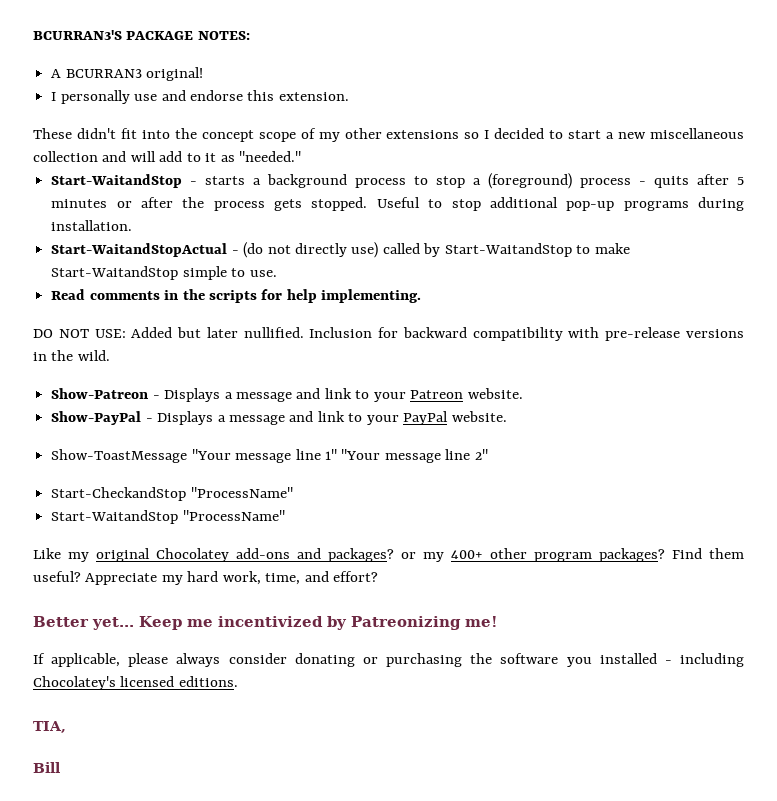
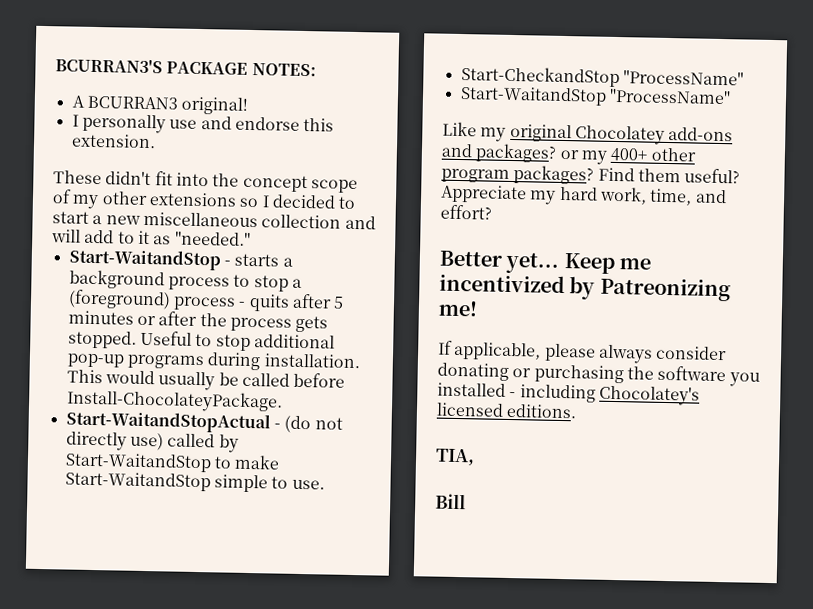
+ This would usually be called before Install-ChocolateyPackage.
- Read comments in the scripts for help implementing.
- DO NOT USE: Added but later nullified. Inclusion for backward compatibility with pre-release versions in the wild.
- Show-Patreon - Displays a message and link to your Patreon website.
- Show-PayPal - Displays a message and link to your PayPal website.
- Show-ToastMessage "Your message line 1" "Your message line 2"

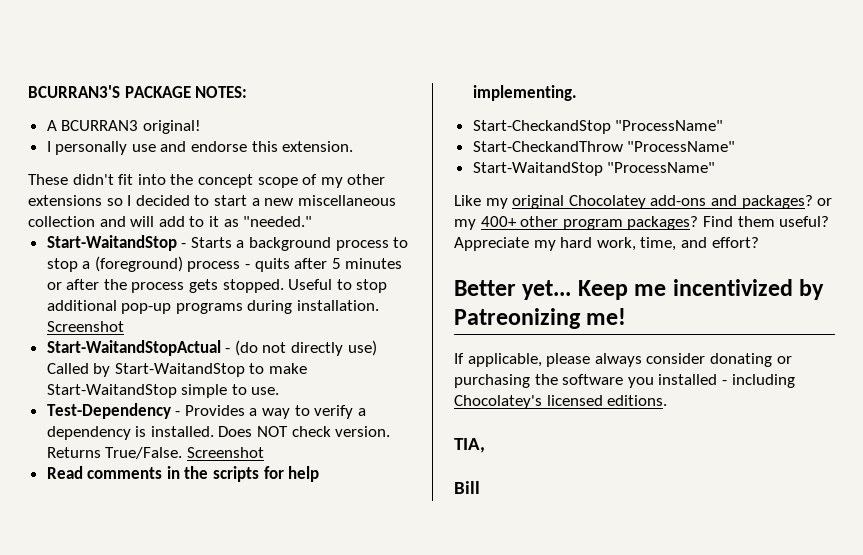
- Start-WaitandStop - starts a background process to stop a (foreground) process - quits after 5 minutes or after the process gets stopped.
+ Start-WaitandStop - Starts a background process to stop a (foreground) process - quits after 5 minutes or after the process gets stopped.
- Useful to stop additional pop-up programs during installation. This would usually be called before Install-ChocolateyPackage.
+ Useful to stop additional pop-up programs during installation. Screenshot
- Start-WaitandStopActual - (do not directly use) called by Start-WaitandStop to make Start-WaitandStop simple to use.
+ Start-WaitandStopActual - (do not directly use) Called by Start-WaitandStop to make Start-WaitandStop simple to use.
+ Test-Dependency - Provides a way to verify a dependency is installed. Does NOT check version. Returns True/False. Screenshot
+ Read comments in the scripts for help implementing.
+ Start-CheckandThrow "ProcessName"

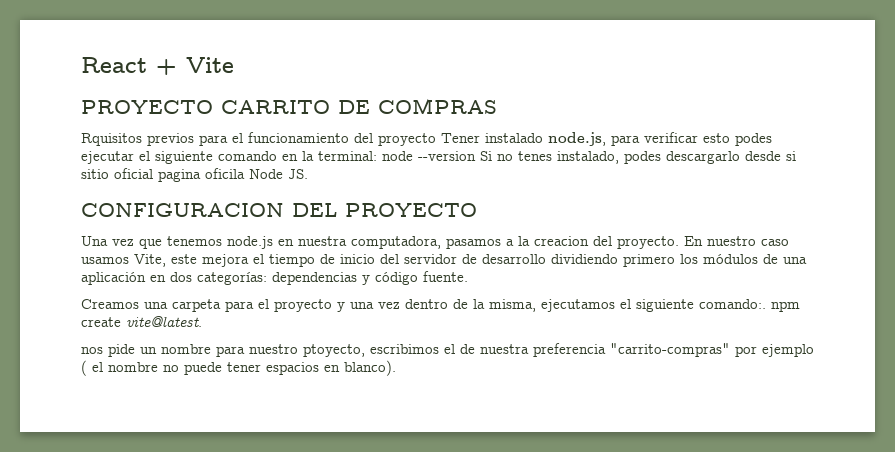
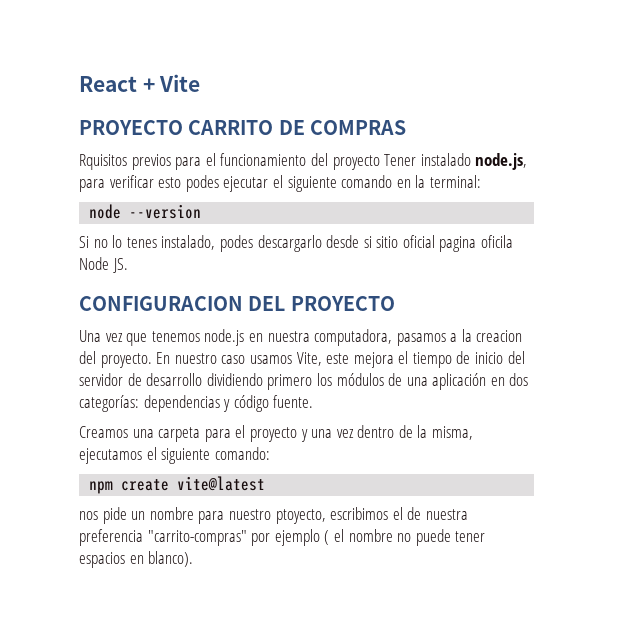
- Rquisitos previos para el funcionamiento del proyecto Tener instalado node.js, para verificar esto podes ejecutar el siguiente comando en la terminal: node --version Si no tenes instalado, podes descargarlo desde si sitio oficial pagina oficila Node JS.
+ Rquisitos previos para el funcionamiento del proyecto Tener instalado node.js, para verificar esto podes ejecutar el siguiente comando en la terminal:
+ node --version
+ Si no lo tenes instalado, podes descargarlo desde si sitio oficial pagina oficila Node JS.
- Creamos una carpeta para el proyecto y una vez dentro de la misma, ejecutamos el siguiente comando:. npm create vite@latest.
+ Creamos una carpeta para el proyecto y una vez dentro de la misma, ejecutamos el siguiente comando:
+ npm create vite@latest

**What you will do:**
Examine the listing line by line and give the number of lines where "implementing" occurs, with nothing added.

**Answer for this exercise:**
2